The aggregate gross proceeds to Meridian Waste from the public offering are expected to be $12,390,000 prior to deducting underwriting discounts, commissions and other estimated offering expenses. Meridian Waste has granted the underwriters a 45-day option to purchase up to an additional 450,000 shares of common stock and/or warrants to purchase 450,000 shares of common stock to cover over-allotments, if any. The offering is expected to close on January 30, 2017, subject to customary closing conditions.
Meridian Waste intends to use the net proceeds from the public offering for capital expenditures including additional trucks and equipment to service recently awarded business, tuck-in acquisitions, repayment of indebtedness and working capital.
Joseph Gunnar & Co., LLC is acting as sole book-running manager for the offering. Axiom Capital Management, Inc. is acting as a co-manager for the offering and Garden State Securities, Inc. is acting as a Selected Dealer in the offering.
The Securities and Exchange Commission declared effective a registration statement on Form S-1 relating to these securities on January 24, 2017. A final prospectus relating to this offering will be filed with the SEC. The offering is being made only by means of a prospectus.
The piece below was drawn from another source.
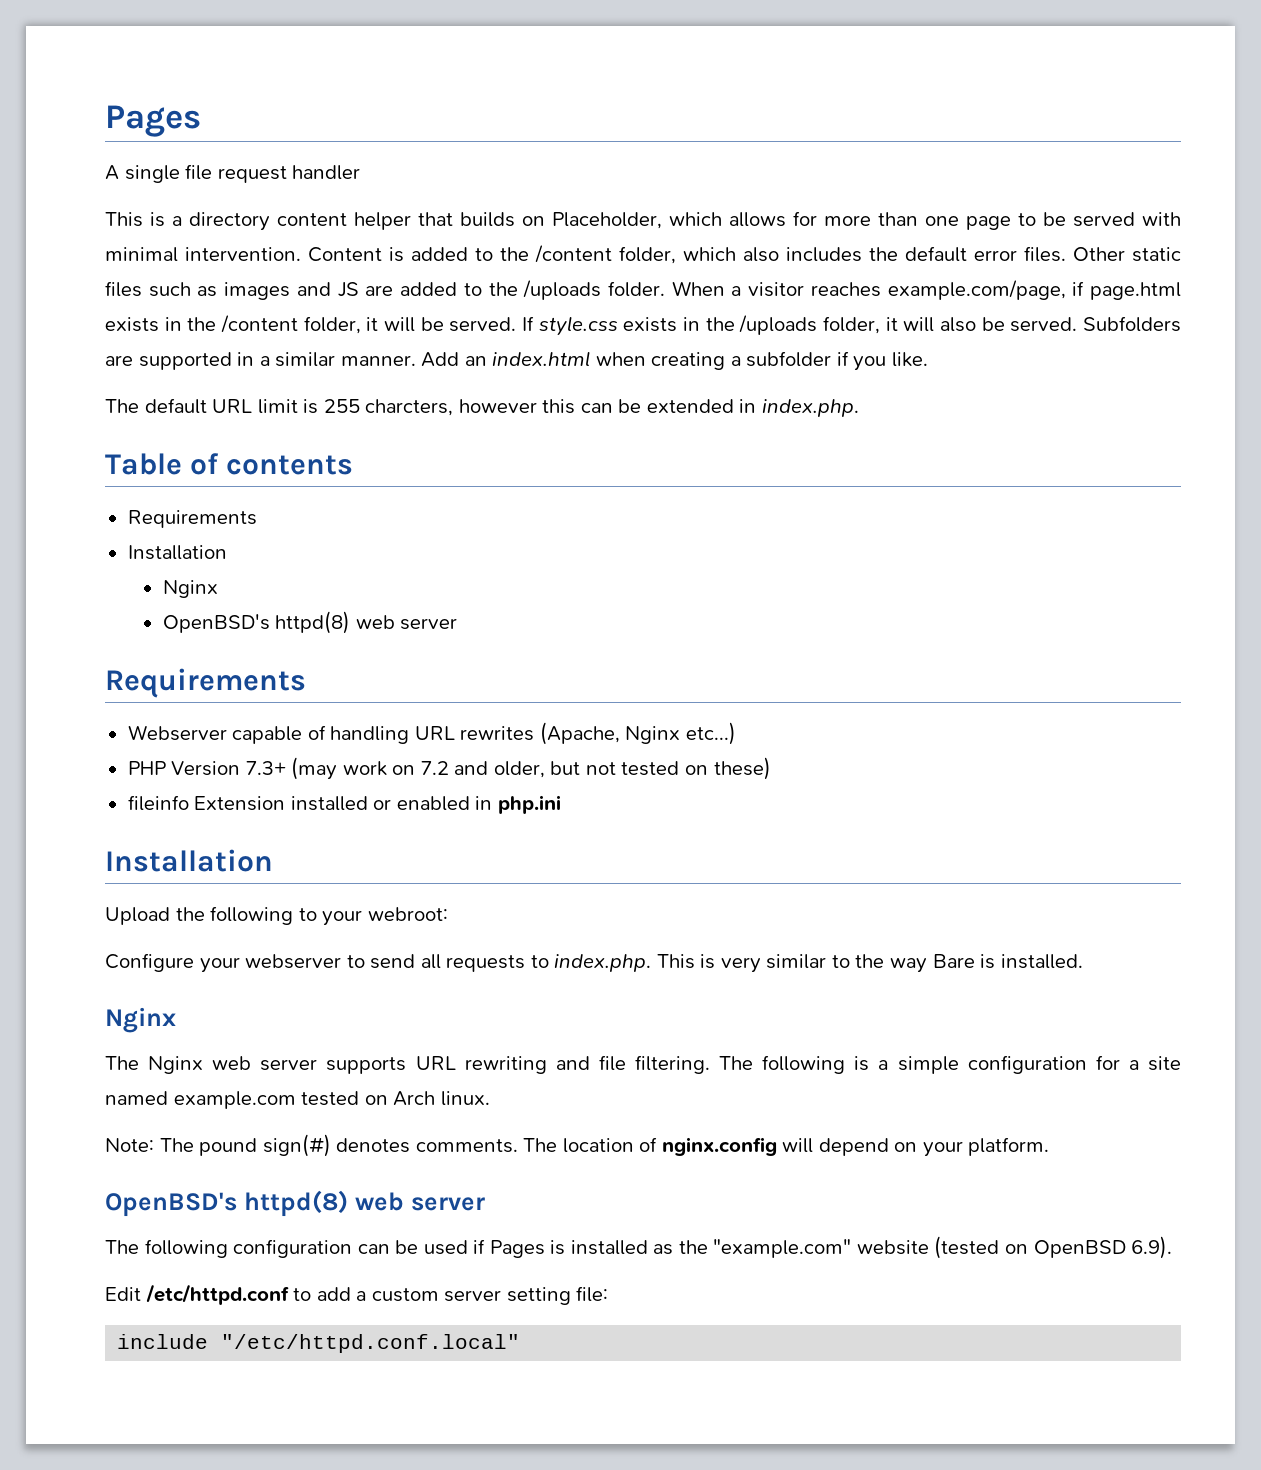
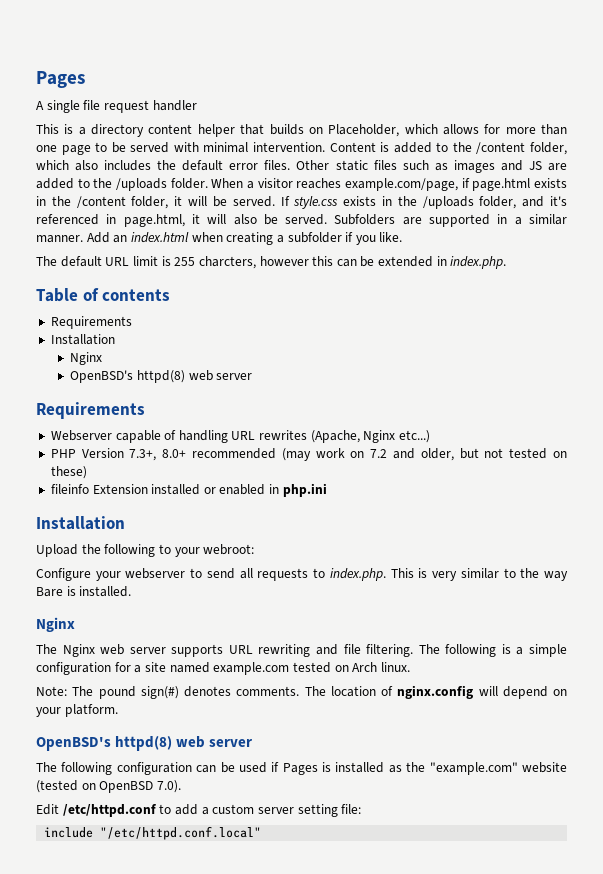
(880, 325) none -> [522,196,567,207] [36,214,185,227] and it's referenced in page.html,
[245,761,286,775] 7.3+ -> [129,448,277,461] 7.3+, 8.0+ recommended
[1131,1236,1173,1259] 6.9). -> [156,780,181,793] 7.0).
Copies of the prospectus relating to the offering may be obtained by contacting Joseph Gunnar & Co., LLC, Prospectus Department, 30 Broad Street, 11th Floor, New York, NY 10004, telephone 212-440-9600, email: Investors may also obtain these documents at no cost by visiting the Securities and Exchange Commission's website at
Before you invest, you should read the prospectus and other documents the Company has filed or will file with the Securities and Exchange Commission for more complete information about the Company and the offering.
This press release shall not constitute an offer to sell or a solicitation of an offer to buy nor shall there be any sale of these securities in any state or jurisdiction in which such offer, solicitation or sale would be unlawful prior to the registration or qualification under the securities laws of any such state or jurisdiction.
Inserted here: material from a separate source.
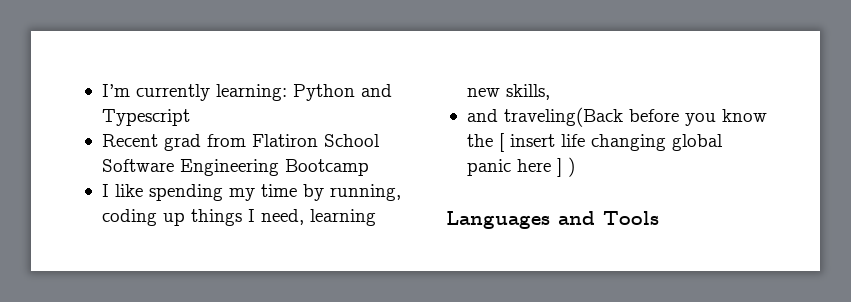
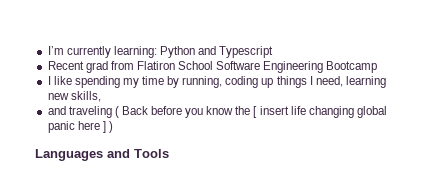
[503,107,623,127] traveling(Back -> [68,106,148,118] traveling ( Back

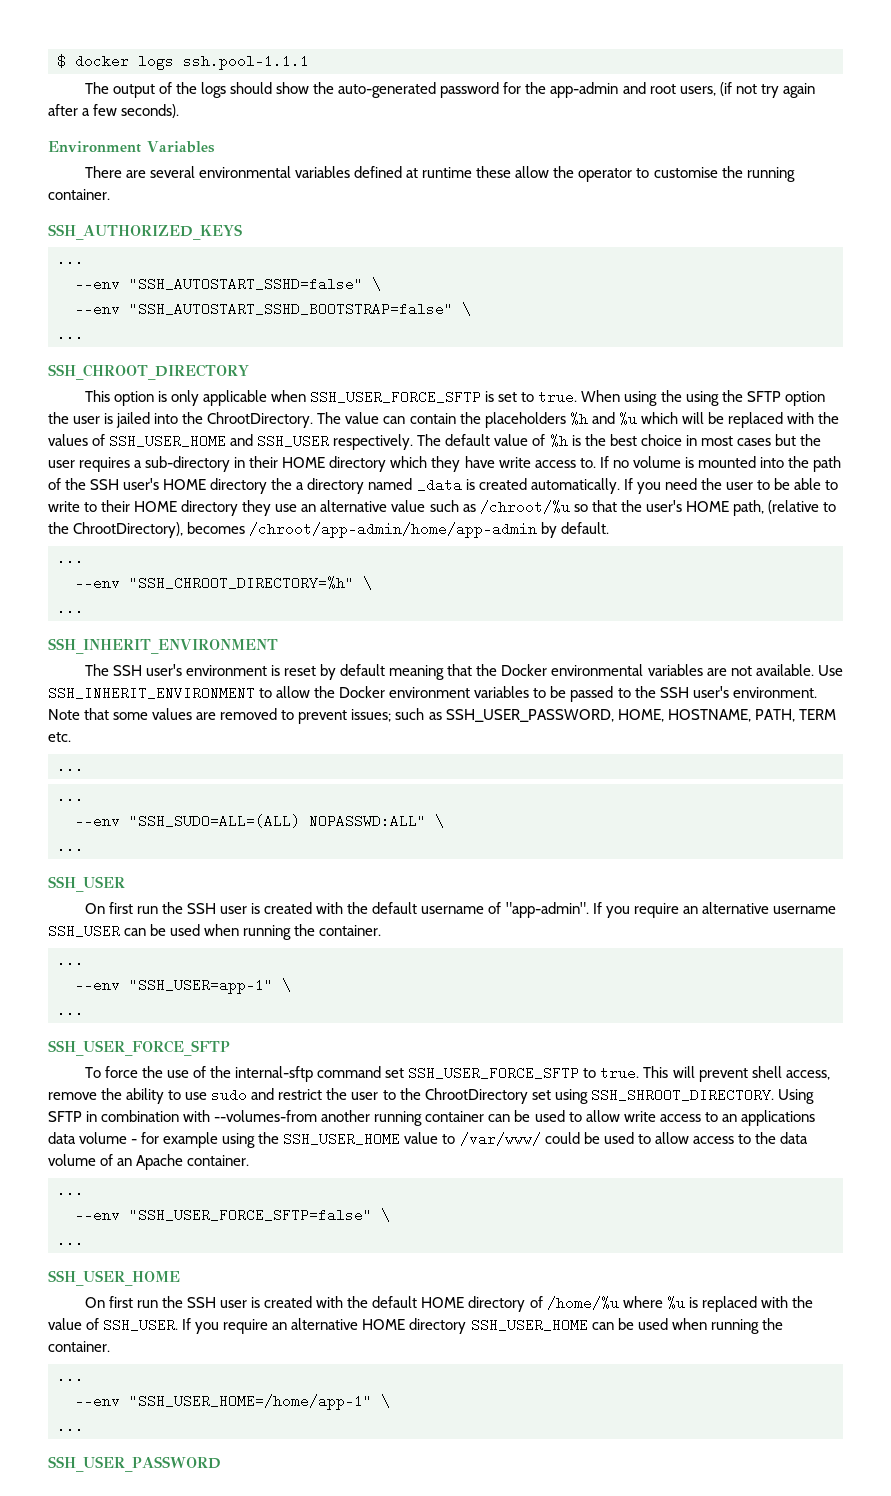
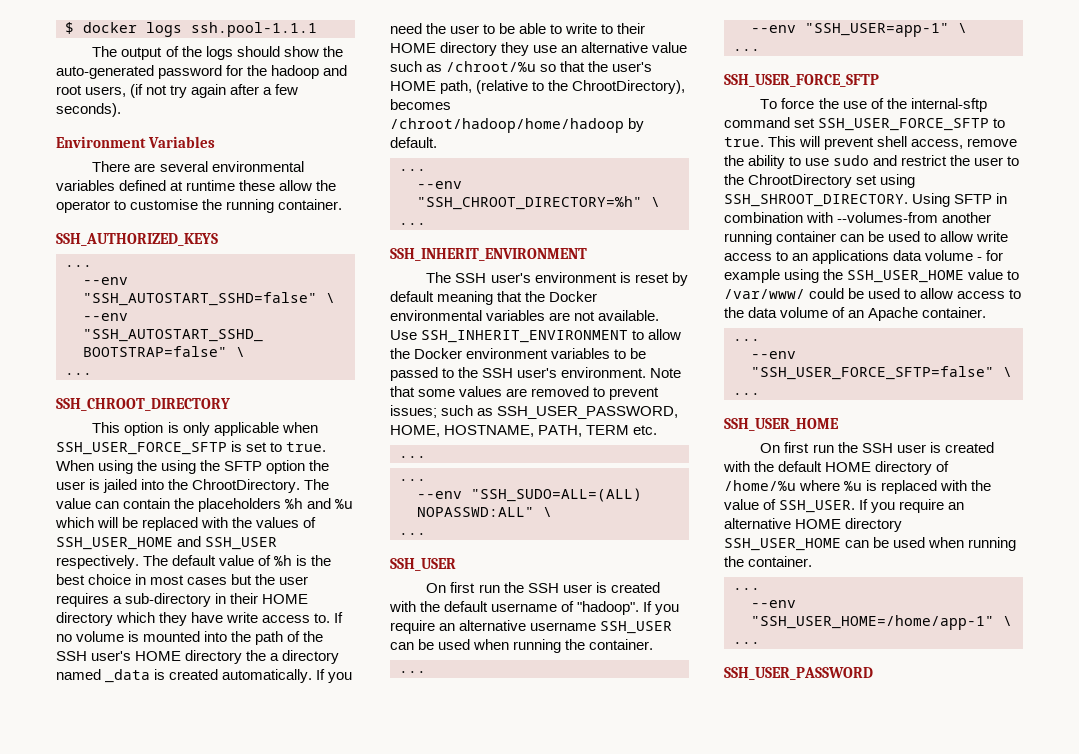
[550,82,619,98] app-admin -> [271,65,320,79] hadoop
[249,522,538,538] /chroot/app-admin/home/app-admin -> [390,118,624,133] /chroot/hadoop/home/hadoop
[505,902,589,918] "app-admin". -> [577,601,640,615] "hadoop".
About Meridian Waste Solutions, Inc.:
Meridian Waste Solutions, Inc. is a company defined by our commitment to servicing our customers with unwavering respect, fairness and care. We are focused on finding and implementing solutions to solid waste needs and challenges within the industry and for our customers. Currently, the company operates in St. Louis, Missouri and services over 65,000 residential, commercial, industrial and governmental customers. In addition to a fleet of commercial, residential and roll off trucks, the Company operates three transfer stations and one municipal solid waste landfill.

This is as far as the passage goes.